SAN FRANCISCO II: Board Attempts to Help HIV Clinic Keep Medicare Funding
San Francisco Supervisor Tom Ammiano yesterday introduced a resolution to keep The Wellness Center at Davies Medical Center, one of the city's largest HIV clinics, open until a two-year dispute over Medicare overcharges can be resolved, the San Francisco Chronicle reports. The center, which treats 1,500 chronically ill patients including 500 HIV-positive patients, may have to close its doors on Jan. 31 if the owner, Dr. Jon Kaiser, does not repay $126,932 in alleged overcharges. Medicare reimbursements are scheduled to stop at the end of the month if the money is not repaid. Kaiser argues that the financially strapped center cannot function without Medicare payments. Ammiano's resolution asks Medicare and its contractor, the National Heritage Insurance Co., to extend the repayment schedule and allow the center to appeal the charges before repaying. "It's so heartbreaking because a lot of the patients call and they don't know where to go. When they close the door on a medical plan or extension, it just seems like a heartless bureaucracy," Ammiano said. However, Richard Chambers, deputy regional administrator of the Health Care Financing Administration that oversees Medicare, said the Jan. 31 deadline was already a two-week extension and the first extension ever granted. The Board of Supervisors is expected to vote on the resolution Monday.
The Issue
Problems at The Wellness Center began in 1997, when previous owner Quest Corp., suddenly closed the clinic giving 48-hours notice.
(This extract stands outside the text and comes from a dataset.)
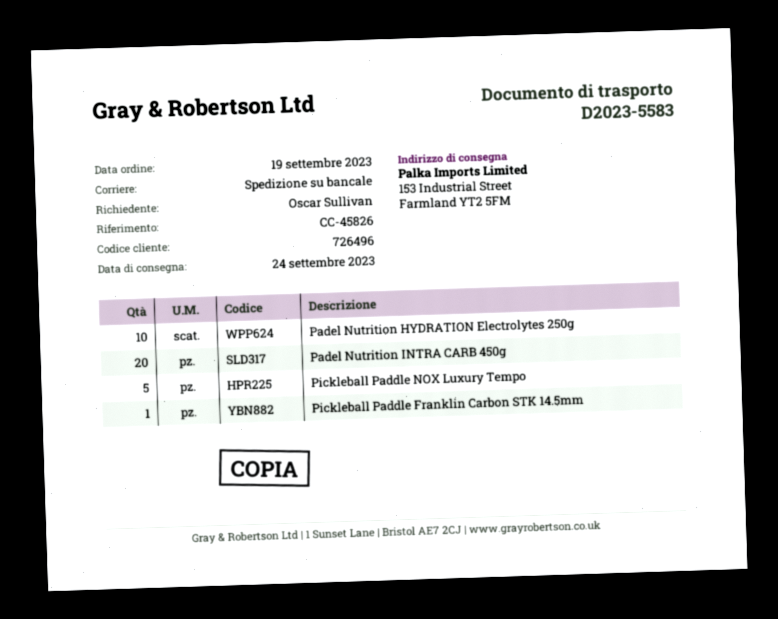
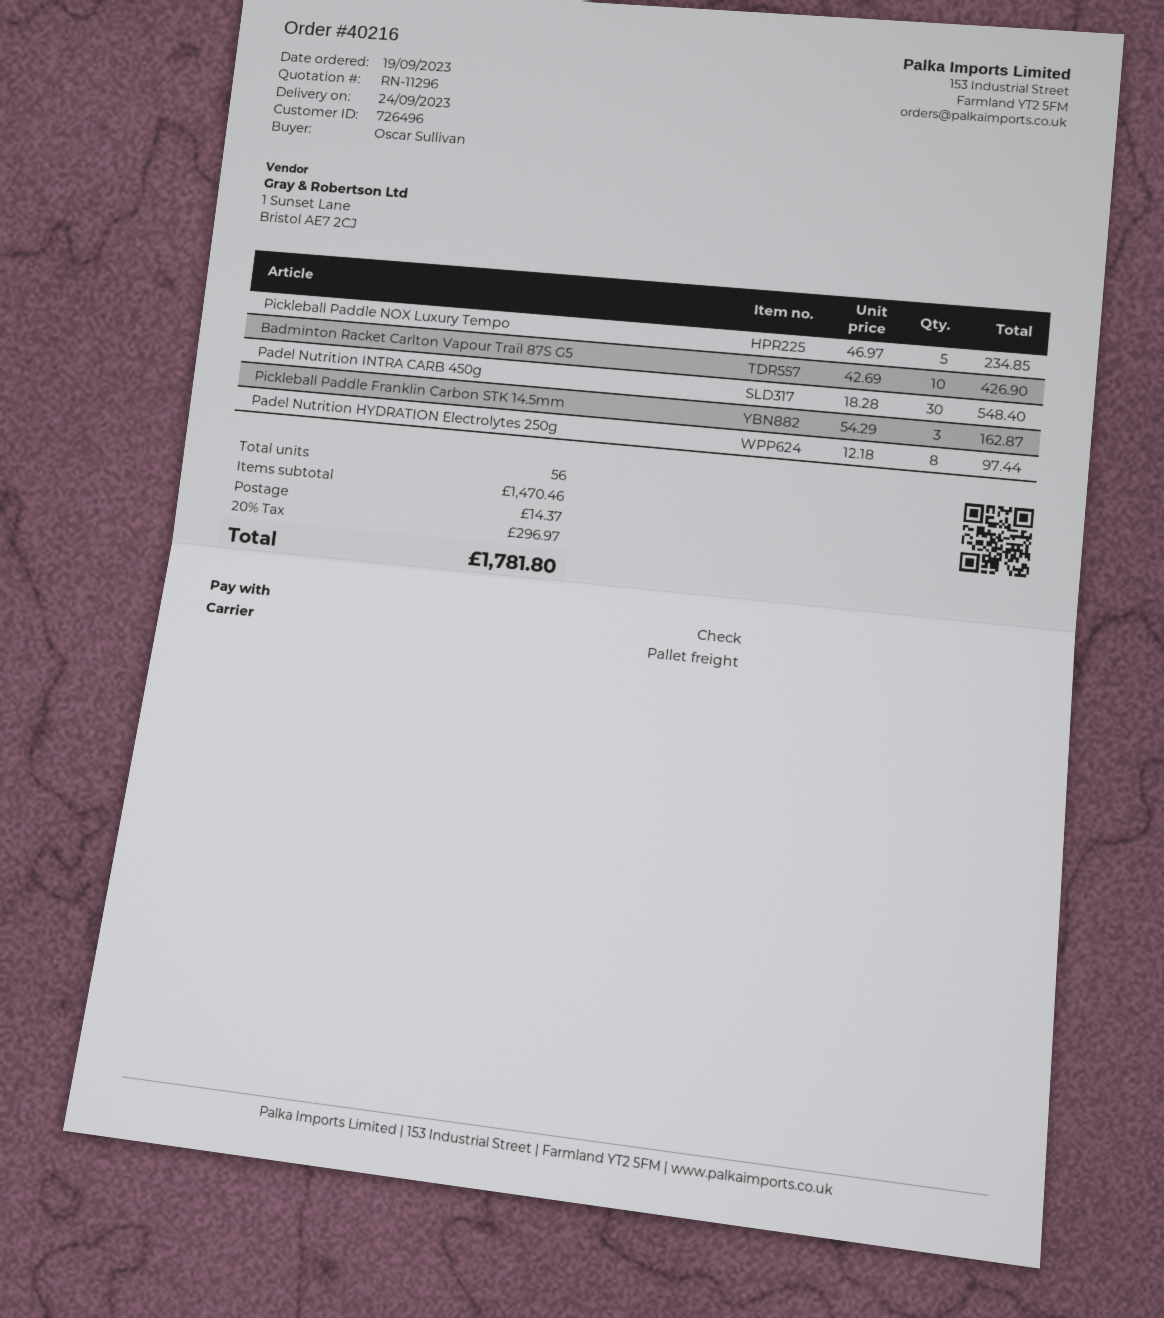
Padel Nutrition HYDRATION Electrolytes 250g: 10 -> 8
Padel Nutrition INTRA CARB 450g: 20 -> 30
Pickleball Paddle Franklin Carbon STK 14.5mm: 1 -> 3
Badminton Racket Carlton Vapour Trail 87S G5: none -> 10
Kaiser, a staff member at the clinic, scrambled for funding to keep the clinic open (Minton, 1/25). Shortly after taking the reigns, Kaiser received a phone call from Quest saying it needed to produce patient charts for a Medicare audit. Suspicious, Kaiser decided to launch his own internal audit, which that found the clinic was using incorrect Medicare billing procedures. Before the changes were in place, the National Heritage Insurance Co. sent auditors to look at patient files and determined that Medicare had overpaid $30,000. From that number, auditors estimated that The Wellness Center owed $138,000 and they sent their findings to Kaiser. In response, Kaiser sent them 100 pages of documents and a 10-page cover letter outlining the bleak financial picture at the clinic, including a copy of the second mortgage he took out on his house to keep the clinic operating. On Dec. 15, Kaiser received a letter telling him that if the payment was not received by Jan. 7, Medicare payments would be stopped on Jan. 14. Although he received an extension, Kaiser contends that it is not long enough and has asked for one-year grace period. That request has since been denied. "This is not an endeavor I took on to make money. This was to prevent the abrupt discontinuation of care for many seriously ill people. We already, unilaterally ... embarked on our own internal review and had just finished making all of these changes," Kaiser said. Even federal lawmakers have championed his cause. U.S. Rep. Nancy Pelosi (D-Calif.) has written to HCFA asking them to compromise. "We're reaching out in every possible way we can to make HCFA aware of the consequences for patients. HCFA doesn't have a great deal of discretion," Pelosi said (Torassa, San Francisco Examiner, 1/24).